What the exercise asks: From the records below, transcribe only the lines running from the one with "[115,252,218,269] FUM_NODE: ->" through the one with "[243,516,783,535] [93,539,986,560] [125,564,494,585]". Keep both of those end lines.

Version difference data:
■ ■ ■
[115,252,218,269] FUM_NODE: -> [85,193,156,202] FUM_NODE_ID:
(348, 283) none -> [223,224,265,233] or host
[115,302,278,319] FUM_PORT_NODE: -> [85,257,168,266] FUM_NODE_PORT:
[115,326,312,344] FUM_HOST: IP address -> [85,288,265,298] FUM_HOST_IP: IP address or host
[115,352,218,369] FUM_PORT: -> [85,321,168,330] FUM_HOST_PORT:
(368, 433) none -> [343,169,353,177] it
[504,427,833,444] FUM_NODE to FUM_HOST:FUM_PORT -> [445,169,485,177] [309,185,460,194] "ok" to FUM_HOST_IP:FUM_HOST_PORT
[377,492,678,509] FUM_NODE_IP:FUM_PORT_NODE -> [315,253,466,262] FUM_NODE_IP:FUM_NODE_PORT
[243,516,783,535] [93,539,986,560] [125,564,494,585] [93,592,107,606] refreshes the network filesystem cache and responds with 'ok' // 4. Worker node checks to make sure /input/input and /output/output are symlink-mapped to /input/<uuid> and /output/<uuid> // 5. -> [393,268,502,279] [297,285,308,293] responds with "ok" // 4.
■ ■ ■
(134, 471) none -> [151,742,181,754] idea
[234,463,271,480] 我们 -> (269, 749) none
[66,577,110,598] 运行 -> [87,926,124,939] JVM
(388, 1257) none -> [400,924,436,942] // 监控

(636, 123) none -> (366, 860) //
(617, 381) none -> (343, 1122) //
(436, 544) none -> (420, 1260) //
■ ■ ■
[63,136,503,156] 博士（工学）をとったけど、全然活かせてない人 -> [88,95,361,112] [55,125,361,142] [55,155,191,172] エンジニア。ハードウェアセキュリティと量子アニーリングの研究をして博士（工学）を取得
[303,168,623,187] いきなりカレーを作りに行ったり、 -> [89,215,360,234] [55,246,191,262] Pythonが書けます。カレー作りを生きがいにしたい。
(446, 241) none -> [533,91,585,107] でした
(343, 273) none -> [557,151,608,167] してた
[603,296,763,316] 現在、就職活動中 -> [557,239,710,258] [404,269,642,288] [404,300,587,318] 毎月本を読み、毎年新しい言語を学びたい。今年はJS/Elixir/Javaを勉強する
■ ■ ■
Expected answer:
[115,252,218,269] FUM_NODE: -> [85,193,156,202] FUM_NODE_ID:
(348, 283) none -> [223,224,265,233] or host
[115,302,278,319] FUM_PORT_NODE: -> [85,257,168,266] FUM_NODE_PORT:
[115,326,312,344] FUM_HOST: IP address -> [85,288,265,298] FUM_HOST_IP: IP address or host
[115,352,218,369] FUM_PORT: -> [85,321,168,330] FUM_HOST_PORT:
(368, 433) none -> [343,169,353,177] it
[504,427,833,444] FUM_NODE to FUM_HOST:FUM_PORT -> [445,169,485,177] [309,185,460,194] "ok" to FUM_HOST_IP:FUM_HOST_PORT
[377,492,678,509] FUM_NODE_IP:FUM_PORT_NODE -> [315,253,466,262] FUM_NODE_IP:FUM_NODE_PORT
[243,516,783,535] [93,539,986,560] [125,564,494,585] [93,592,107,606] refreshes the network filesystem cache and responds with 'ok' // 4. Worker node checks to make sure /input/input and /output/output are symlink-mapped to /input/<uuid> and /output/<uuid> // 5. -> [393,268,502,279] [297,285,308,293] responds with "ok" // 4.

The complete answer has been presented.